- #1
Fermat
Hello everyone!
I have a little question about STM.
Why can we move atoms with STM by increasing the tunneling current?
I have a little question about STM.
Why can we move atoms with STM by increasing the tunneling current?
Originally posted by kyle_soule
The tip is moved down towards the atom and this increases the attractive force by increasing the tunneling current...
Originally posted by marcus
Please refresh my memory, what is the cause of this attractive
force between the atom and the tip?
does it actually depend on having the tunneling current flow or is
it just a sort of atomic force stickiness? or is it an electrostatic
attraction depending on voltage difference rather than current? sorry if question is
naive---i want to imagine it in very concrete terms if possible---thx
Originally posted by kyle_soule
increases the attractive force by increasing the tunneling current.
Originally posted by Fermat
Why can increasing tunneling current increase the attractive force?
Scanning Tunneling Microscopy (STM) is a type of microscopy that uses a sharp tip to scan the surface of a material and produce an image with atomic resolution. The tip is positioned extremely close to the surface, and a small voltage is applied, allowing electrons to tunnel between the tip and the surface. By measuring the tunneling current, images of the surface can be created.
STM works by scanning a sharp tip over the surface of a material while maintaining a constant distance between the tip and the surface. As the tip moves, the tunneling current between the tip and the surface is measured and used to create an image. The tip is controlled by piezoelectric materials, which allow for precise movements in the x, y, and z directions.

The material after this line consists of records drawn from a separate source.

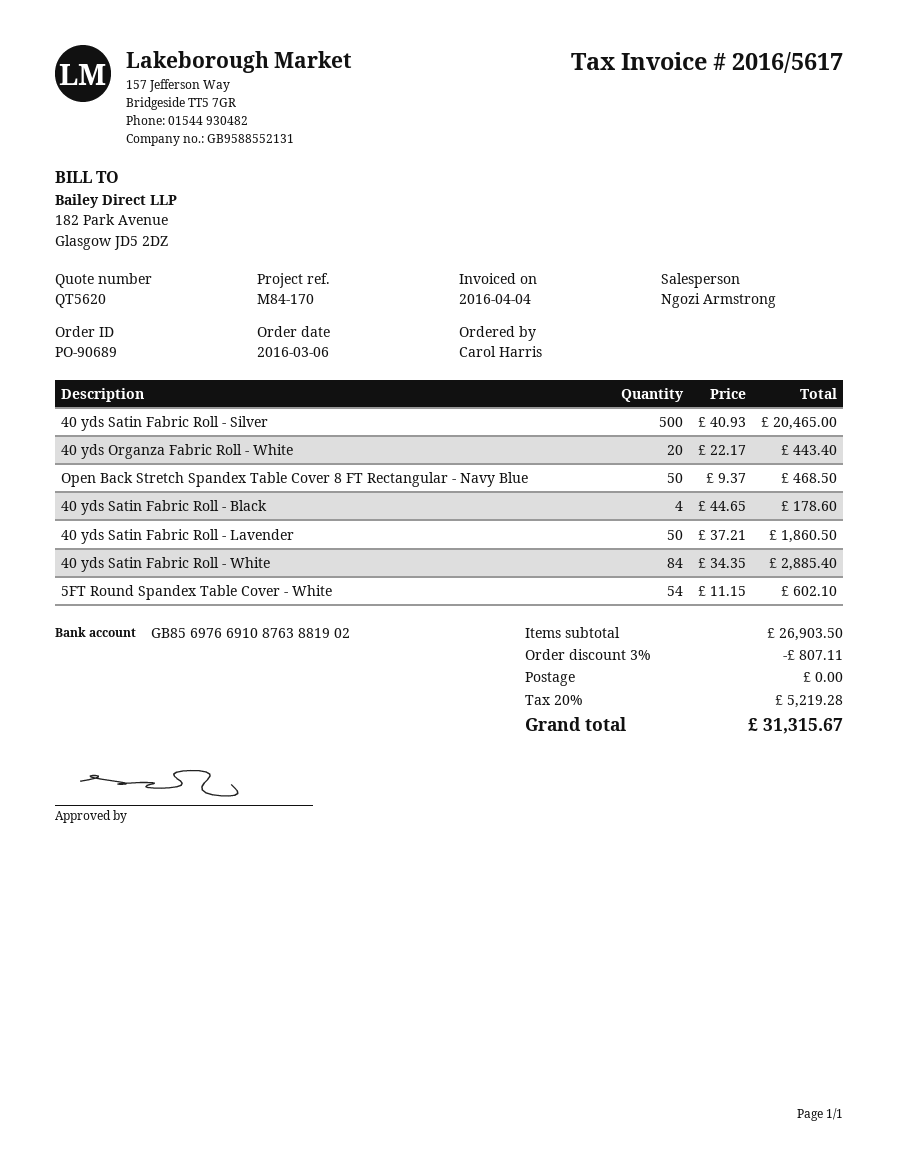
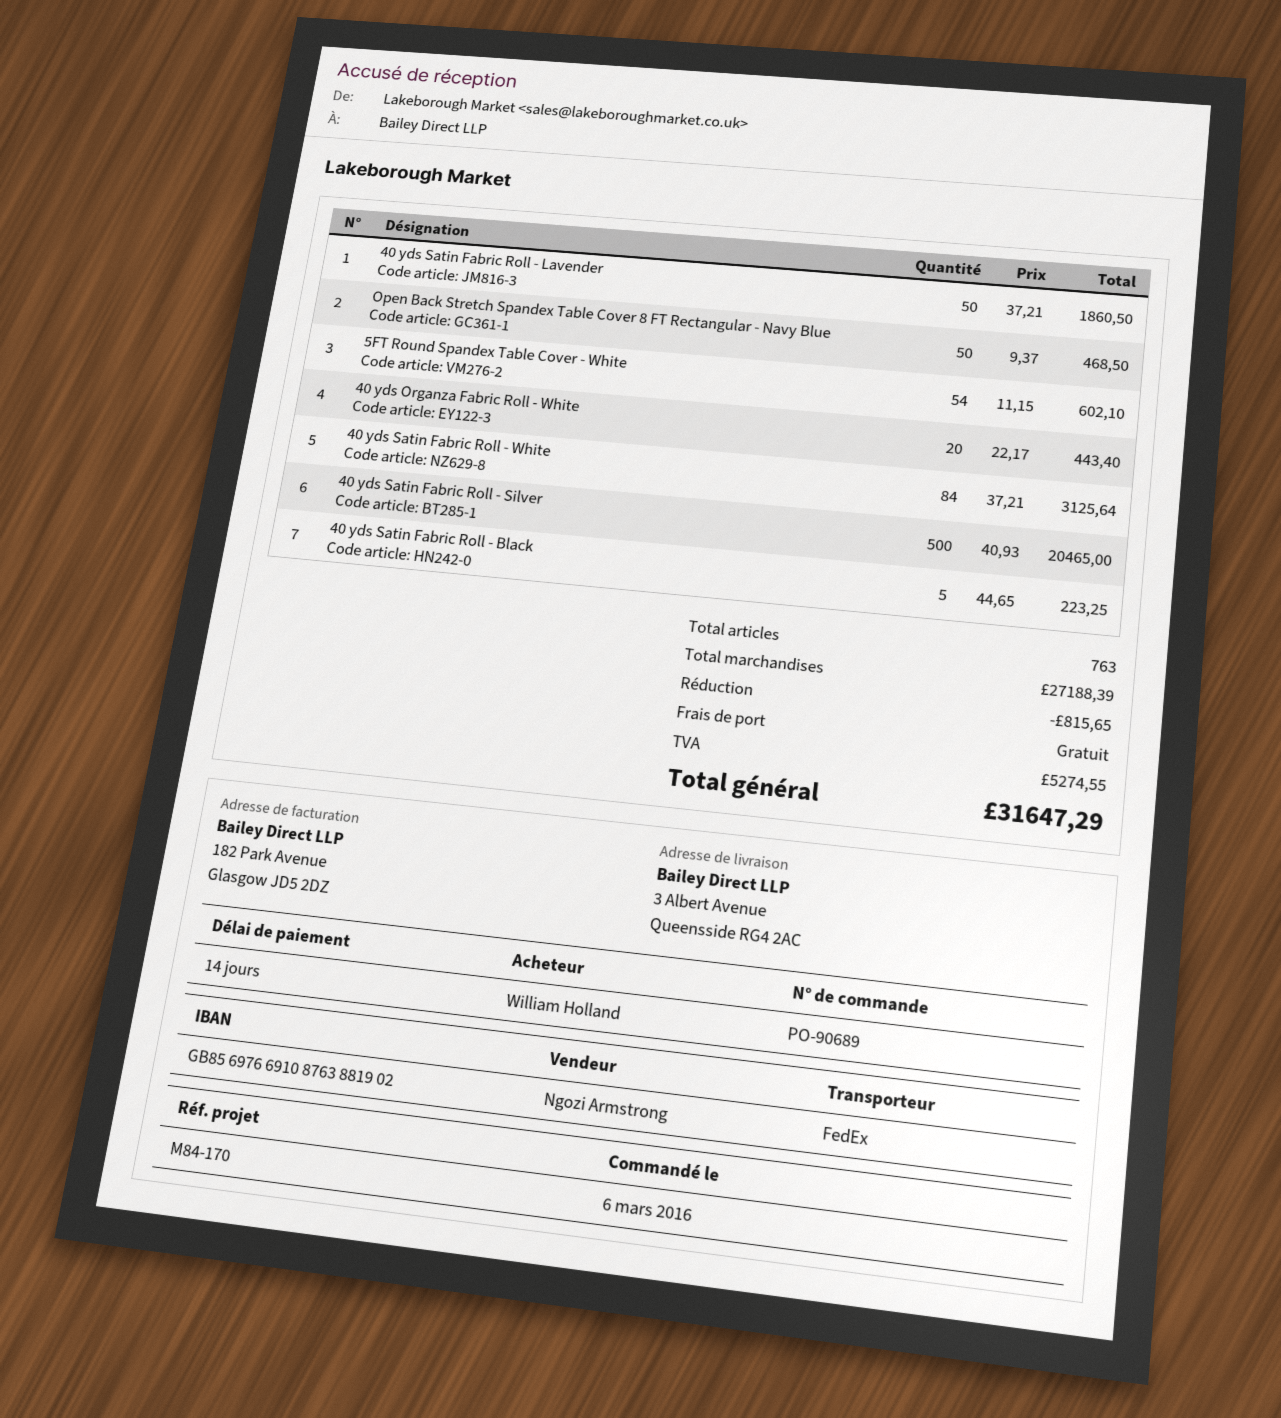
ordered by: Carol Harris -> William Holland
40 yds Satin Fabric Roll - Black: 4 x 44.65 = 178.60 -> 5 x 44.65 = 223.25
40 yds Satin Fabric Roll - White: 84 x 34.35 = 2885.40 -> 84 x 37.21 = 3125.64
subtotal: 26903.50 -> 27188.39
discount: 807.11 -> 815.65
tax: 5219.28 -> 5274.55
total: 31315.67 -> 31647.29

The tunneling current in STM is crucial for atom manipulation. By adjusting the voltage applied to the tip, the tunneling current can be changed, allowing for precise control over the movement of atoms on the surface. This technique has been used to manipulate individual atoms and molecules, allowing for the creation of nanostructures with atomic precision.
STM has several advantages for atom manipulation. It allows for the manipulation of individual atoms and molecules, providing atomic-scale control over the surface. Additionally, it can be used in various environments, including vacuum, air, and liquids, making it a versatile tool for studying different materials and processes.
Despite its many advantages, STM also has some limitations in atom manipulation. One major limitation is the requirement for a conductive surface, as the tunneling current can only be measured on conductive materials. Additionally, the process of manipulating atoms can be time-consuming and requires a high level of skill and precision.